2022 challenges to our Bayanihan culture
GIVEN what the weeks and months ahead of us tend to promise, we can only breathe a deep sigh of relief today knowing we find ourselves spared of onslaught of a pandemic. There was simply no stopping a runaway train like a third surge of COVID-19 that is to wreak havoc in our lives and in our economy anew. Or, so we thought.
Today, we hardly have had enough time to relish a seeming respite from daily routine of watching out for familiar names who may have succumbed to a deadly unseen enemy, and here we are again being threatened by another variant that could hit us from nowhere.
But consider ourselves fortunate for now, that the dreaded third surge has not reared its ugly head compared to how the more developed countries, those who had first and easier access to the vaccines from first clinical tests, are being made to test their thresholds in managing their human and material resources against Omicron.
It’s ironic that we can say to them that “We’ve been there” and “Here you are.”
The fact is, we’ve weathered the worst, seeing the enemies in ourselves -we who were initially in self-denial, we who mistrusted government’s ability to see us through a health crisis this generation has never seen, when many chose to rally behind the flag of civil rights vs. images of dictatorial rule. Yet, we survived most of the challenges.
Moving on, we must keenly learn from mistakes of other nations if we are to survive while we are confronted with devastations from natural calamities and divisiveness of our politics in the months ahead. We may not realize it but fortunately for us, we have our deep emotional attachment to our bayanihan culture.
It’s what really pulled us through, and it will be challenged anew in 2022.
WEIGHTLIFTING gave us our first Olympic gold medal in Tokyo last July.
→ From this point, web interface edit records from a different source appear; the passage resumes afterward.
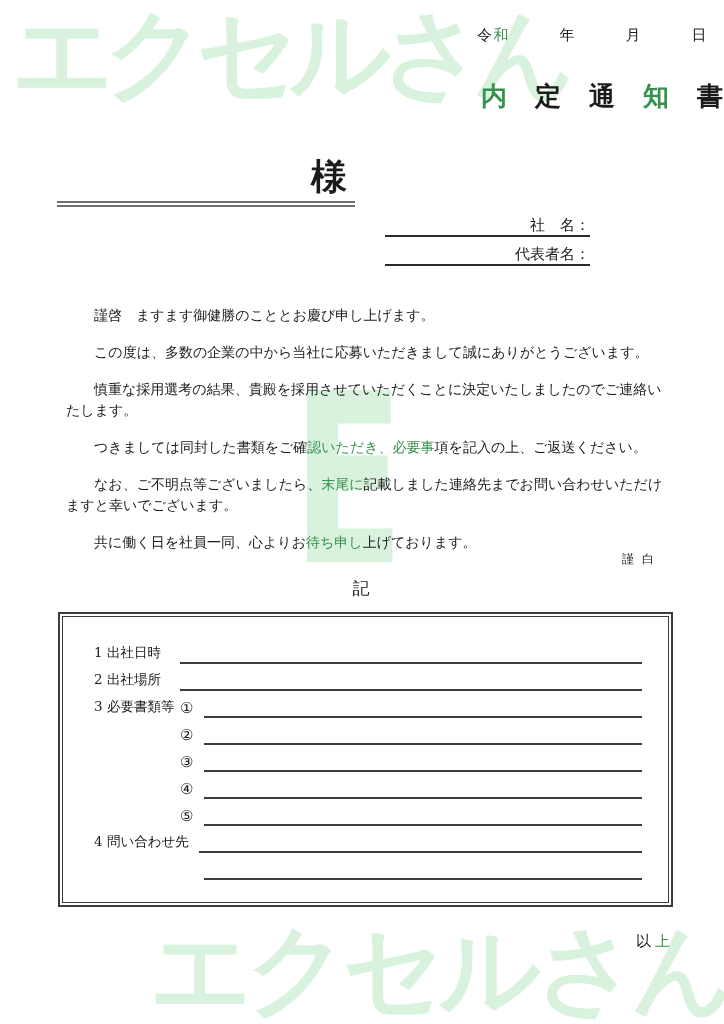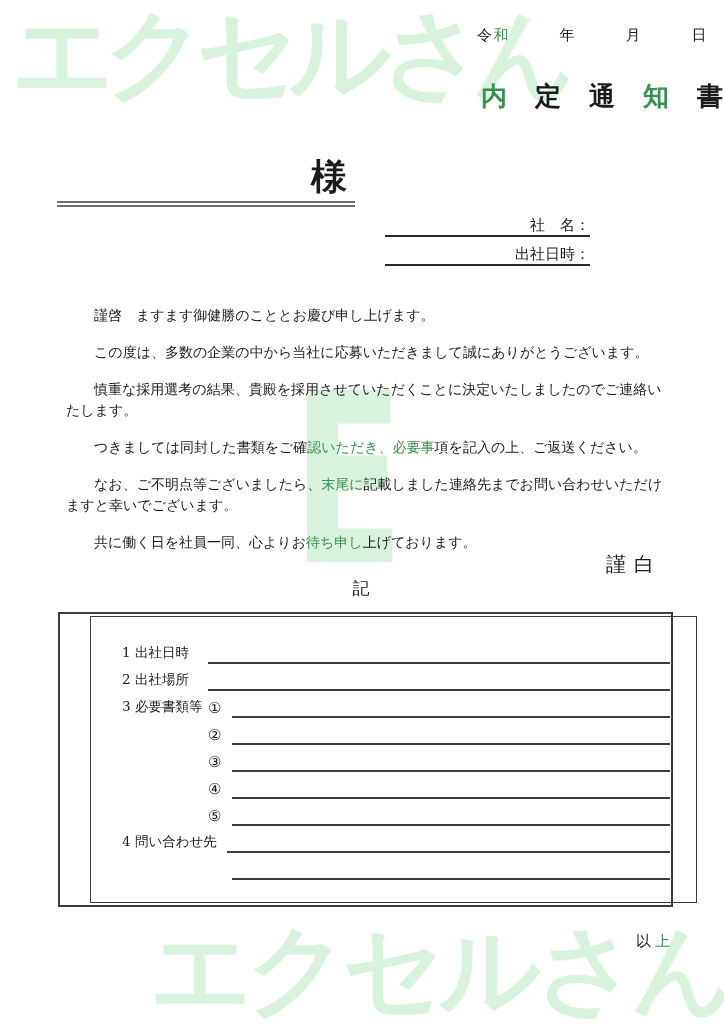--- a/index.html
+++ b/index.html
@@ -30,27 +30,27 @@
              font-size:26px;font-weight:600;white-space:pre;letter-spacing:1px;}
   .addressee{position:absolute;left:57px;top:149px;width:290px;height:52px;box-sizing:content-box;
              border-bottom:6px double var(--rule_gray,#6f6f6f);
              text-align:right;padding-right:8px;font-size:36px;font-weight:600;line-height:54px;}
   .company{position:absolute;left:377px;top:216px;}
   .frow{display:flex;align-items:flex-end;height:29px;flex-direction:column;}
   .flabel{font-size:15px;line-height:18px;margin-bottom:1px;white-space:pre;}
   .fline{width:205px;border-bottom:2px solid #2b2b2b;margin-left:8px;height:0;}
   .letter-body{position:absolute;left:66px;top:297px;width:599px;font-size:14px;line-height:21px;margin-top:8px;}
   .letter-body p{margin:0 0 16px 0;}
-  .keihaku{position:absolute;top:551px;right:62px;font-size:20px;letter-spacing:8px;}
+  .keihaku{position:absolute;top:551px;right:62px;font-size:12px;letter-spacing:8px;}
   .ki{position:absolute;top:577px;left:0;right:0;text-align:center;font-size:17px;letter-spacing:2px;}
   
   .dbox{position:absolute;left:58px;top:612px;width:615px;height:295px;box-sizing:border-box;
         border:2px solid var(--rule,#3c3c3c);padding:2px;}
   .dbox-inner{width:100%;height:100%;box-sizing:border-box;border:1px solid var(--rule,#3c3c3c);
-              padding:20px 26px 0 0;margin-left:28px;}
+              padding:20px 26px 0 0;}
   .brow{display:flex;align-items:flex-end;height:27px;}
   .blbl{flex:none;width:117px;box-sizing:border-box;padding-left:31px;
         font-size:13.5px;line-height:16px;margin-bottom:4px;white-space:nowrap;}
   .blbl.wide{width:auto;min-width:117px;padding-right:10px;}
   .bcirc{flex:none;width:24px;font-size:15px;line-height:15px;margin-bottom:2px;}
   .bspacer{flex:none;width:141px;}
   .bline{flex:1;border-bottom:2px solid var(--rule,#3c3c3c);height:0;}
   .ijou{position:absolute;top:932px;right:50px;font-size:15px;letter-spacing:4px;text-align:center;}
 </style>
 </head>
@@ -71,21 +71,21 @@
     <div class="addressee">
       <span>様</span>
     </div>
 
     <div class="company">
       <div class="frow">
         <span class="flabel">社　名：</span>
         <span class="fline"></span>
       </div>
       <div class="frow">
-        <span class="flabel">出社日時：</span>
+        <span class="flabel">代表者名：</span>
         <span class="fline"></span>
       </div>
     </div>
 
     <div class="letter-body">
       <p><span>　　謹啓　ますます御健勝のこととお慶び申し上げます。</span></p>
       <p><span>　　この度は、多数の企業の中から当社に応募いただきまして誠にありがとうございます。</span></p>
       <p><span>　　慎重な採用選考の結果、貴殿を採用させていただくことに決定いたしましたのでご連絡いたします。</span></p>
       <p><span>　　つきましては同封した書類をご確</span><span class="grn">認いただき、必要事</span><span>項を記入の上、ご返送ください。</span></p>
       <p><span>　　なお、ご不明点等ございましたら、</span><span class="grn">末尾に</span><span>記載しました連絡先までお問い合わせいただけますと幸いでございます。</span></p>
That golden feat by Hidilyn Diaz ended a 97-year wait after our Olympic debut in Paris 1924. Also in Tokyo, we won three medals in boxing. The silver of Nesthy Petecio and the bronze each of Carlo Paalam and Eumir Marcial were the most won by a single sport in our storied Olympic participation. But we may have seen our last bountiful harvest in the quadrennial Games. The International Olympic Committee (IOC) has just scrapped boxing and weightlifting in the 2028 Los Angeles Olympics after saying it might also cancel both events in the 2024 Paris Games. A pity, indeed, should the plans are carried out by the IOC, which cited corruption and doping as reasons for their action. Alas, we’re being punished for crimes commonly committed by First World countries led by Russia.
Our own Olympic officials must not take this sitting down. Move.